See attached a paper from the ASI for steel deflections, extracts from a portal frame design textbook, recommendations from Timber design handbook HB108-2013 and AS 1720.3:2016. I find the criteria from AS 1720.3 confusing as most other references allow L/360 for dead load and a less strict deflection for live load. This appears to be the other way around.

RE: Deflection Limits for Australian Flooring

Thanks for your response.

Do you have any documentation regarding brittle floor finishes like tiled floors?


RE: Deflection Limits for Australian Flooring

I'd be looking towards the concrete code where they recommend designing for an incremental deflection of L/500 or 15mm (industry standard) for brittle finishes. Incremental deflection is total - initial (where initial is deflection under dead load and prestress). Obviously this is for a concrete floor.

You also want to ensure that the slab is unpropped when the brittle finish is added. Otherwise your incremental deflections are your total deflections as the slab has not yet experienced its deflection under dead load.

In my experience, if you design your slab to deflect L/250 or 25mm for long term total deflections, your incremental deflection come out to be about L/500 or 15mm.

RE: Deflection Limits for Australian Flooring

@mrlm Some limits are for G+Q which has to permit more deflection than just G. Some are for Q only, can be more strict than G only because you feel it not just see it. L/800 for concrete Q only.

RE: Deflection Limits for Australian Flooring

What is wrong with AS3600 table 2.3.2 for this?

RE: Deflection Limits for Australian Flooring

I did not think to refer to AS3600 but yes table 2.3.3 is a great table for this so thank you very much I appreciate it. Just to make sure I am not making any mistakes. Would the incremental deflection load combination generally just be creep + long term live load?

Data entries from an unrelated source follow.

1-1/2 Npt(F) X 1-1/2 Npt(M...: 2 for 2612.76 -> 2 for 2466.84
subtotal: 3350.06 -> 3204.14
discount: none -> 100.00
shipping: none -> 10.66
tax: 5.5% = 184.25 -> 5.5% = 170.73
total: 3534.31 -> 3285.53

RE: Deflection Limits for Australian Flooring

Now that I think about it, for the incremental deflection would you need to check
1. short term Q (given Ψs>Ψl)
2. Creep + long term Q (given that creep + ΨlQ may be > ΨsQ)

Both of which would have to achieve span/500?

RE: Deflection Limits for Australian Flooring

Are you designing a concrete floor, steel, timber, something else?

Incremental deflections aren't really a load combination, it's more of a load condition. It is the difference between the total deflections and the initial deflections:

Delta.Inc = Delta.Total - Delta.Initial

Your total deflections are long term deflections. G + Q (with the relevant factor) + shrinkage and creep
Initial deflections are instantaneous deflections that occur due to dead load (and any prestress). This excludes any live load and typically any SDL as they have not yet been applied.

Provided the difference between these two deflections (your incremental deflections) are less than L/500, you should be ok for your brittle floor finishes.

For example: under dead load (essentially SW only) you have a deflection of 5mm.
Your long term deflections are 19mm.
Therefore your incremental deflections are 14mm. Provided this span was >7m in length, this deflection should be fine for your brittle finishes.

Have a look at As 3600 Clause 8.5.4.
Clause a) is your long term total deflections
Clause b) is your incremental deflections. The only difference between these 2 equations is the 1.0g factor is removed as your initial deflections are subtracted from your total deflections.

Hopefully that clarifies it for you.